Emanuele Filiberto, ormai diciassettenne era travolto da una incontenibile voglia di combattere. Fece numerose richieste al padre e finalmente, dopo tanto penare, ottenne di essere inviato all’Imperatore affinché fosse accolto tra i suoi soldati.

Emanuele Filiberto partì da Vercelli nel maggio del 1545 con un seguito di quaranta persone tra cui Giovanni Battista Provana, Vescovo di Nizza, e Aimone di Lullin, Conte di Ginevra. Raggiunse Worms, dove era il campo imperiale, dopo due mesi di viaggio. Carlo V lo ricevette con i dignitari della corte e gli alti ufficiali dell’esercito. Alfondo d’Avalos condusse il giovane al cospetto di Carlo V, poi Emanuele Filiberto fece omaggio a Ferdinando, fratello dell’Imperatore. Da quel giorno alla mensa, al campo, nelle riunioni, egli fu sempre accanto a Carlo V e fu pure onorato del titolo di Altezza, all’epoca non concesso ai duchi. Gli fu anche assegnato uno stipendio di seimila scudi che raramente ricevette e sempre in modo incompleto. A quanto pare, visse davvero con poche risorse e, se un mulattiere non gli avesse fornito segretamente trecento scudi, non avrebbe potuto seguire l’esercito imperiale.

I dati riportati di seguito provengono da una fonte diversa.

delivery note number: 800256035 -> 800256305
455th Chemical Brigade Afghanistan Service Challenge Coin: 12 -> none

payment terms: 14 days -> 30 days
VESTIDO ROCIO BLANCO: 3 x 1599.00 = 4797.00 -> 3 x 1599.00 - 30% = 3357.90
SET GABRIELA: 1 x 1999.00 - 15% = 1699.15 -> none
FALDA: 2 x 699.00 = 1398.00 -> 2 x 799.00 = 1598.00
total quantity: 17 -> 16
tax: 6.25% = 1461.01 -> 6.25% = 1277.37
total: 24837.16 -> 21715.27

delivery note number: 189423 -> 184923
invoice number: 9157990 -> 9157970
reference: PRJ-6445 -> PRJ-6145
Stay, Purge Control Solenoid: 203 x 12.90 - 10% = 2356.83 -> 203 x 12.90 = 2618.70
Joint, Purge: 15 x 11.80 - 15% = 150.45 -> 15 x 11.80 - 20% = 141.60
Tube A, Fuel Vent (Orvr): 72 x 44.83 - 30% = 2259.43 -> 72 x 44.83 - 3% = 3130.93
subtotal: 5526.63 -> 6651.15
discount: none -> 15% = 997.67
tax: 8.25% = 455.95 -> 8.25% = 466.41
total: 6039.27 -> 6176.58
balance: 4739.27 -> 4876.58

Non dimenticò il Piemonte. Un memoriale in cui erano esposte le tristissime condizioni dei territori del Ducato di Savoia fu presentato all’Imperatore, ma senza alcun esito. Nel frattempo il Maresciallo di Brissac, francese, giunse al campo imperiale con l’incarico segreto di spiare Carlo e portare Emanuele Filiberto alla causa di Francia. Brissac consegnò pure a Emanuele Filiberto una lettera scritta da Francesco I, ma ogni tentativo di conquistarlo alla causa francese però fallì. Emanuele Filiberto ascoltò in silenzio ogni proposta e rispose sempre con avvedutezza e prudenza. Non avrebbe mai abbandonato l’Imperatore, anzi gli riferì l’abboccamento tentato da Brissac e fu molto lodato per la sua fedeltà.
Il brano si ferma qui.